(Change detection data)
┏━━
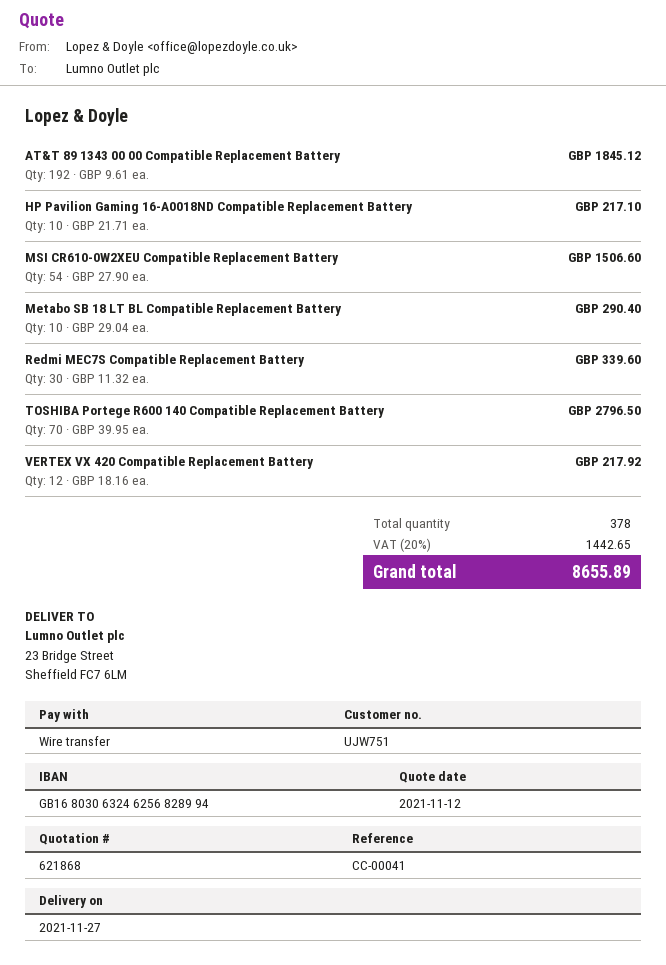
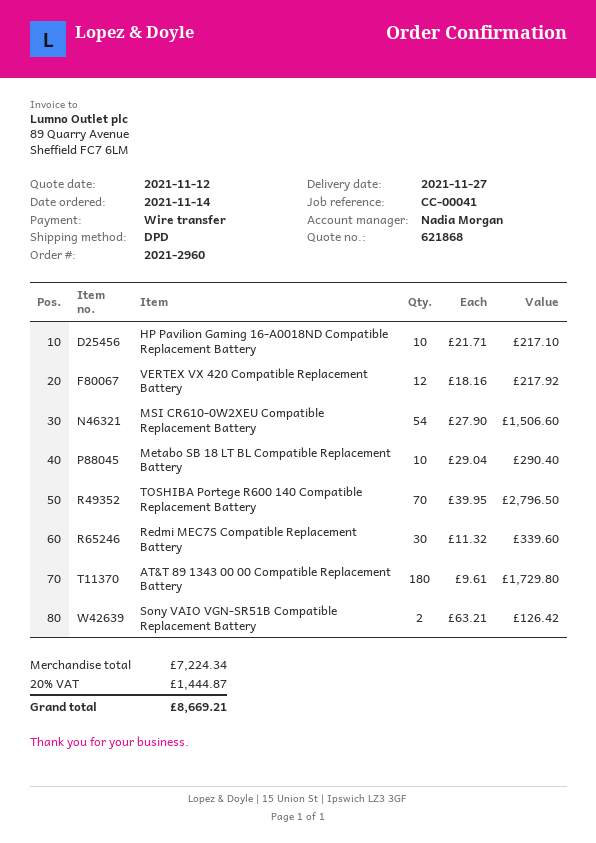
AT&T 89 1343 00 00 Compatible Replacement Battery: 192 x 9.61 = 1845.12 -> 180 x 9.61 = 1729.80
Sony VAIO VGN-SR51B Compatible Replacement Battery: none -> 2 x 63.21 = 126.42
tax: 20% = 1442.65 -> 20% = 1444.87
total: 8655.89 -> 8669.21

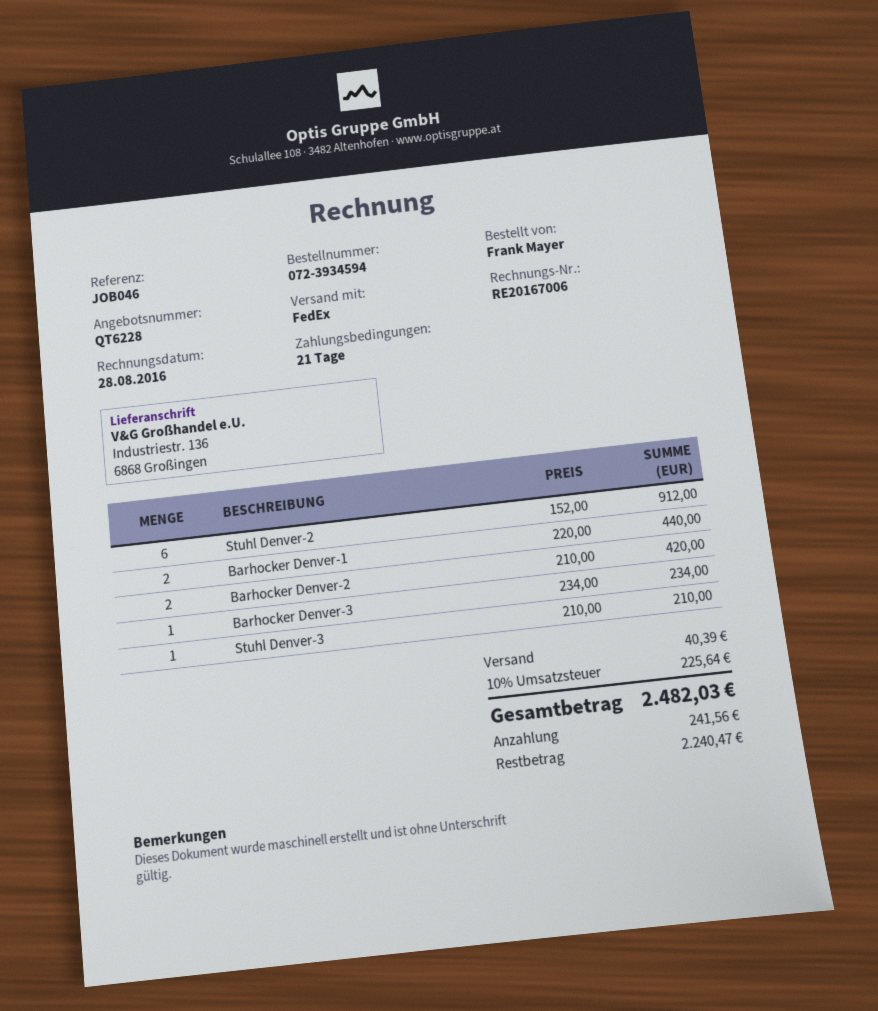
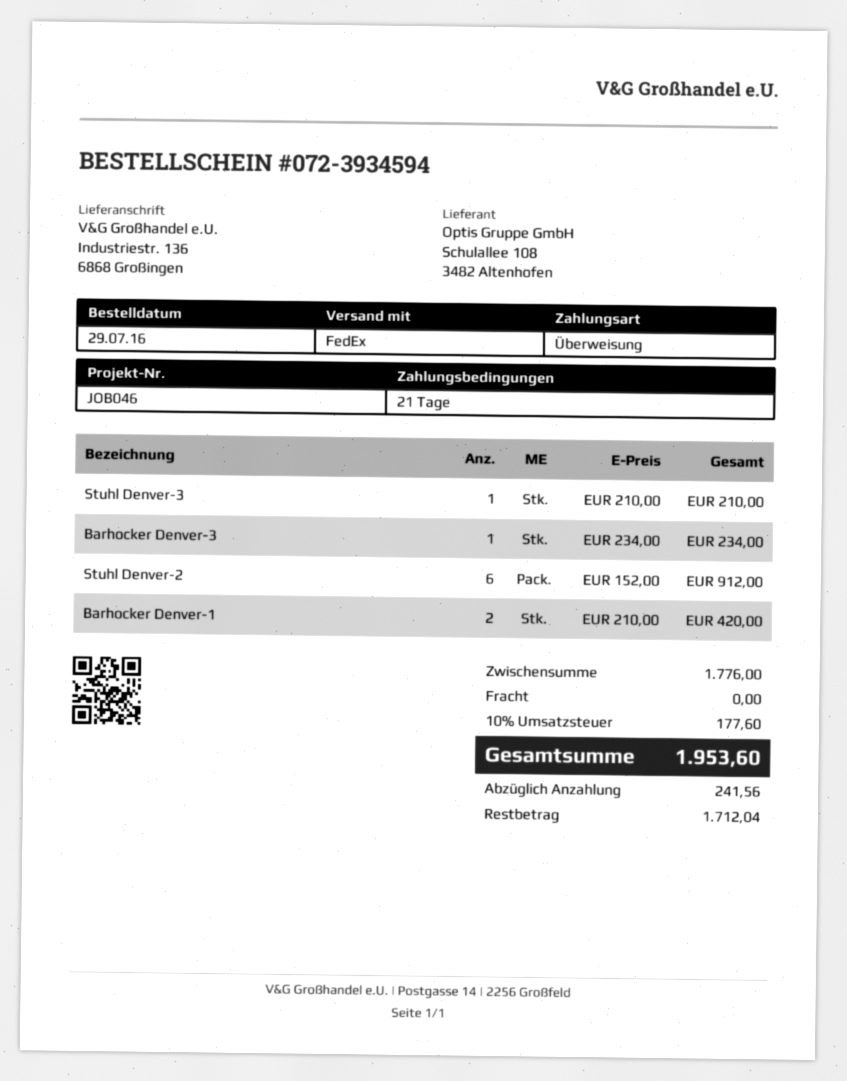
Barhocker Denver-1: 2 x 220.00 = 440.00 -> 2 x 210.00 = 420.00
Barhocker Denver-2: 2 x 210.00 = 420.00 -> none
shipping: 40.39 -> 0.00
tax: 10% = 225.64 -> 10% = 177.60
total: 2482.03 -> 1953.60
balance: 2240.47 -> 1712.04

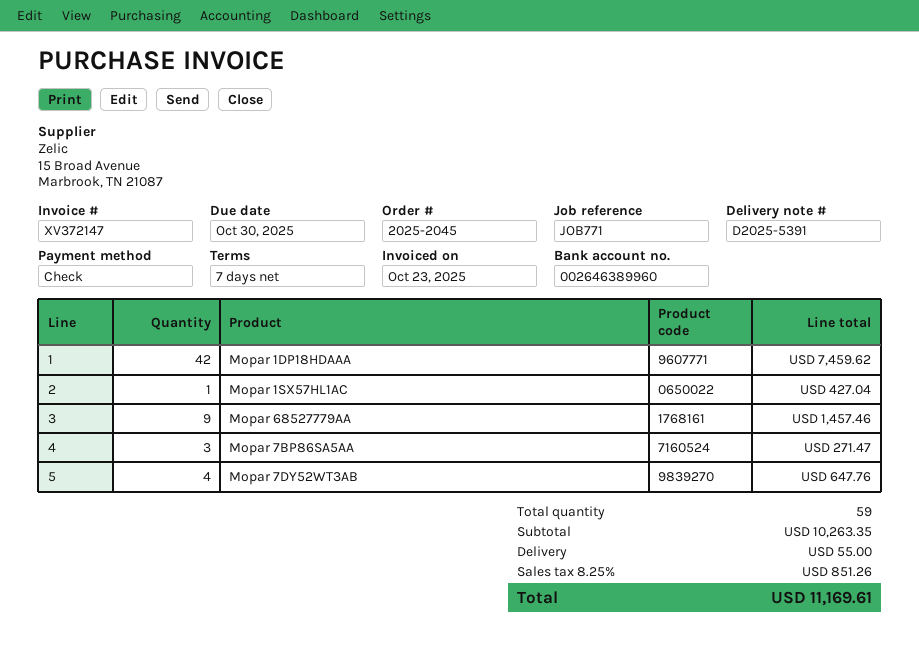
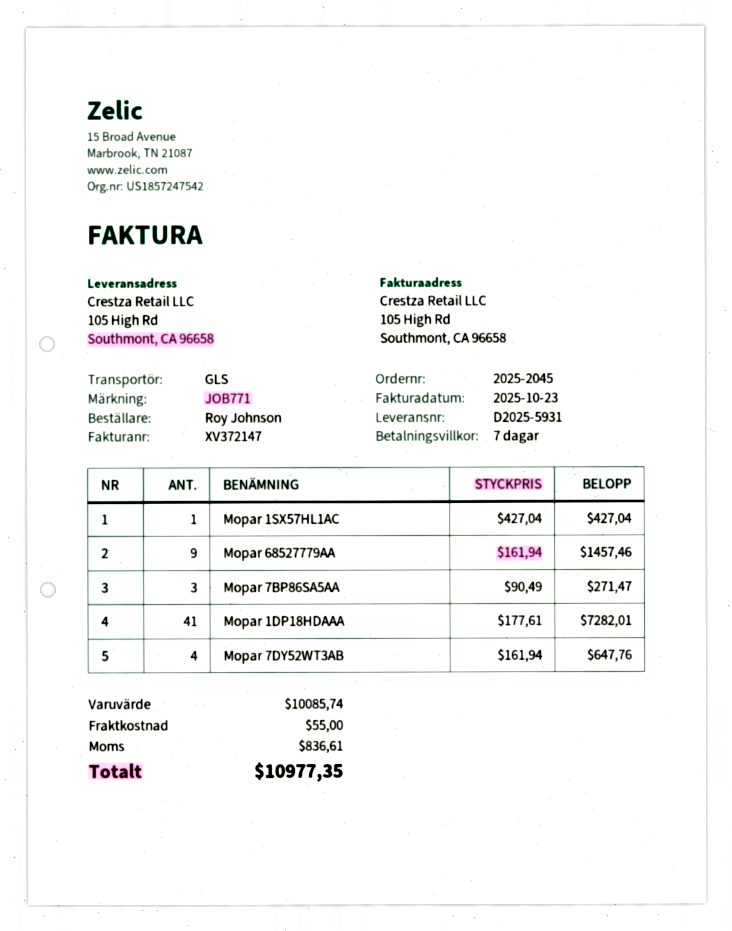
delivery note number: D2025-5391 -> D2025-5931
Mopar 1DP18HDAAA: 42 for 7459.62 -> 41 for 7282.01
subtotal: 10263.35 -> 10085.74
tax: 851.26 -> 836.61
total: 11169.61 -> 10977.35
┗━━
*Work task*
With the pictures removed, return the data above word for word.

*Answer to the problem*
AT&T 89 1343 00 00 Compatible Replacement Battery: 192 x 9.61 = 1845.12 -> 180 x 9.61 = 1729.80
Sony VAIO VGN-SR51B Compatible Replacement Battery: none -> 2 x 63.21 = 126.42
tax: 20% = 1442.65 -> 20% = 1444.87
total: 8655.89 -> 8669.21

Barhocker Denver-1: 2 x 220.00 = 440.00 -> 2 x 210.00 = 420.00
Barhocker Denver-2: 2 x 210.00 = 420.00 -> none
shipping: 40.39 -> 0.00
tax: 10% = 225.64 -> 10% = 177.60
total: 2482.03 -> 1953.60
balance: 2240.47 -> 1712.04

delivery note number: D2025-5391 -> D2025-5931
Mopar 1DP18HDAAA: 42 for 7459.62 -> 41 for 7282.01
subtotal: 10263.35 -> 10085.74
tax: 851.26 -> 836.61
total: 11169.61 -> 10977.35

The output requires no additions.